The study examines perceptions and current practices surrounding the threats and protection issues relating to sensitive or confidential data in the cloud. It reveals surprising attitudes about who is considered responsible for protecting this valuable and often regulated class of data – the cloud service provider or cloud service consumer. The findings are also significant in explaining how that data is protected and where data encryption is applied inside and outside the cloud. Most important is who manages the associated encryption keys and therefore who ultimately controls access to the data.
Larry Ponemon, chairman and founder, Ponemon Institute, says:
"Staying in control of sensitive or confidential data is paramount for most organizations today and yet our survey shows they are transferring ever more of their most valuable data assets to the cloud. In this, our second year of conducting this survey, we wanted to dig a little deeper and explore the difference in attitudes about the most common types of cloud services – IaaS, PaaS and SaaS. Perceived responsibility for data protection, awareness of security measures, confidence and impact on overall security posture illustrate important regional and service type differences but overall the trend is positive. Respondents generally feel better informed, more confident in their cloud service providers and more positive about the impact on their security posture compared with last year."

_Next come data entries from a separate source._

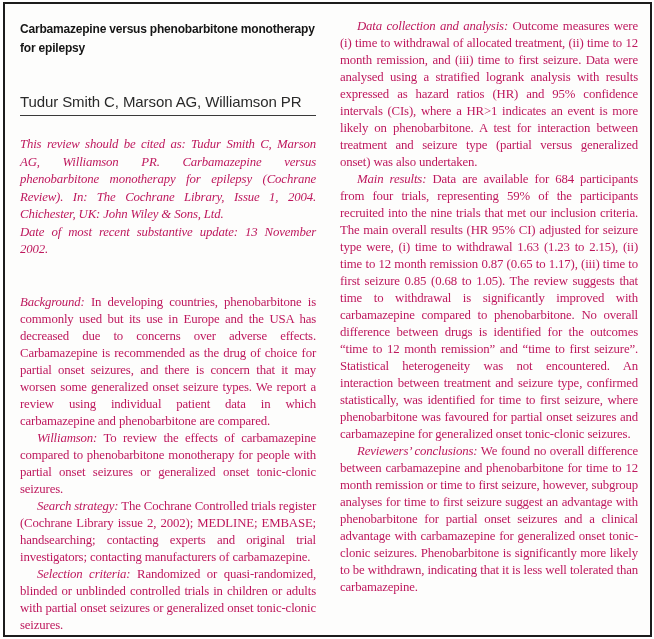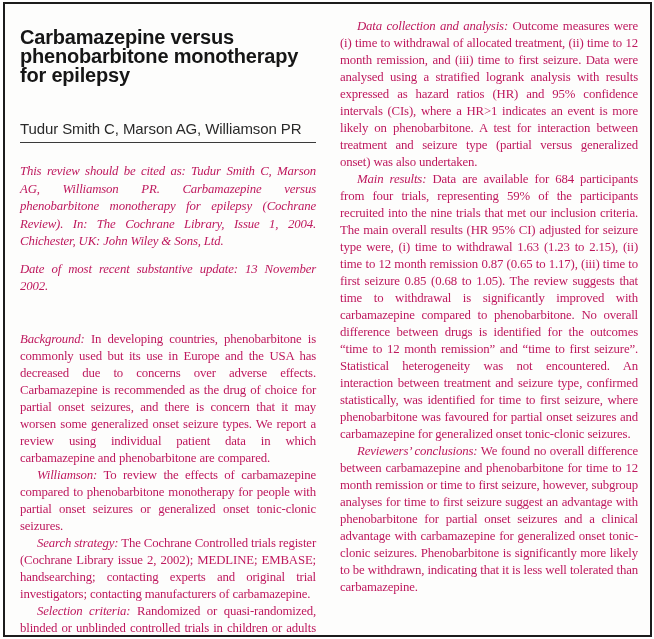--- a/index.html
+++ b/index.html
@@ -29,11 +29,11 @@
   .doc-title {
     font-family: "Liberation Sans", sans-serif;
     font-weight: bold;
-    font-size: 20px;
+    font-size: 12px;
     line-height: 19px;
     letter-spacing: -0.2px;
     color: #161616;
-    margin-top: 12px;
+    margin-top: 4px;
     width: 300px;
   }
   .authors {

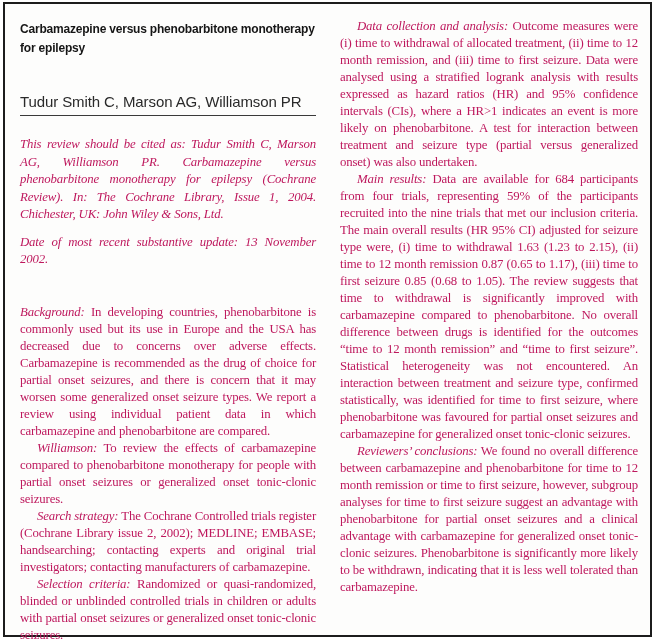--- a/index.html
+++ b/index.html
@@ -62,7 +62,7 @@
     line-height: 17.5px;
   }
   .date-line {
-    margin-top: 10px;
+    margin-top: 0;
     font-style: italic;
   }
   .sections { margin-top: 36px; }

Richard Moulds, vice president strategy, Thales e-Security, says:
“Encryption is the most widely proven and accepted method to secure sensitive data both within the enterprise and the cloud, but it’s no silver bullet. Decisions still need to be taken over where encryption is performed and critically, who controls the keys. This is perhaps one of the reasons why new key management standards, such as the Key Management Interoperability Protocol (KMIP), have already attracted considerable interest, particularly in the context of cloud encryption. Overall, it’s very positive news that confidence in cloud security and in particular the use of encryption seems to be increasing. The ability to safely migrate sensitive applications to the cloud has the potential to deliver even more economic benefit than the more routine applications that have already taken that step."
Key findings:
· More than half of all respondents say their organization currently transfers sensitive or confidential data to the cloud – an increase of about 10 percent compared with last year’s study.
· More than twice as many respondents say use of the cloud has decreased their security posture (35 per cent) than say it has increased (15 per cent), but this is an improvement on last year where nearly four times as many respondents said that cloud adoption had decreased their security posture (39 per cent) while only 10 per cent said it had increased. The greatest sense of improvement was seen in both the UK and Brazil.
· More than 60 per cent of respondents whose organizations currently transfer sensitive or confidential data to the cloud believe the cloud provider has primary responsibility for protecting that data and 22 per cent believed the cloud consumer to be responsible. However, the pattern is reversed for users of an Infrastructure-as-a-Service (IaaS) cloud offering.
· There was a marked increase in confidence among respondents in the ability of cloud providers to protect the sensitive and confidential data entrusted to them – up from 41 per cent (2011) to 56 per cent (2012).
· However just over half of respondents say they don’t know what their cloud provider actually does to protect their data – and only 30 percent say they do know. This is an improvement on last year where 62 per cent of respondents said they didn’t know what measures their cloud provider took to protect their data.
· Excluding network level encryption tools such as SSL, on a global basis the use of encryption to protect data before it goes to the cloud is 33 per cent higher than the use of encryption within the cloud itself. When encryption is applied inside the cloud it is more than a third more common in Software-as-a-Service (SaaS) offerings than other service types however regional variation is considerable.
· When it comes to key management there is still no clear picture. In most cases the respondents report that their own organizations look after their own keys however this has declined from the previous year (36 per cent and 29 per cent respectively) and there is an apparent shift to key management being perceived to be a shared responsibility between cloud user and cloud provider.
· This might point to the growing interest in key management standards – in particular OASIS Key Management Interoperability Protocol (KMIP) – where cloud encryption was identified as the most valuable usage scenario for the new protocol.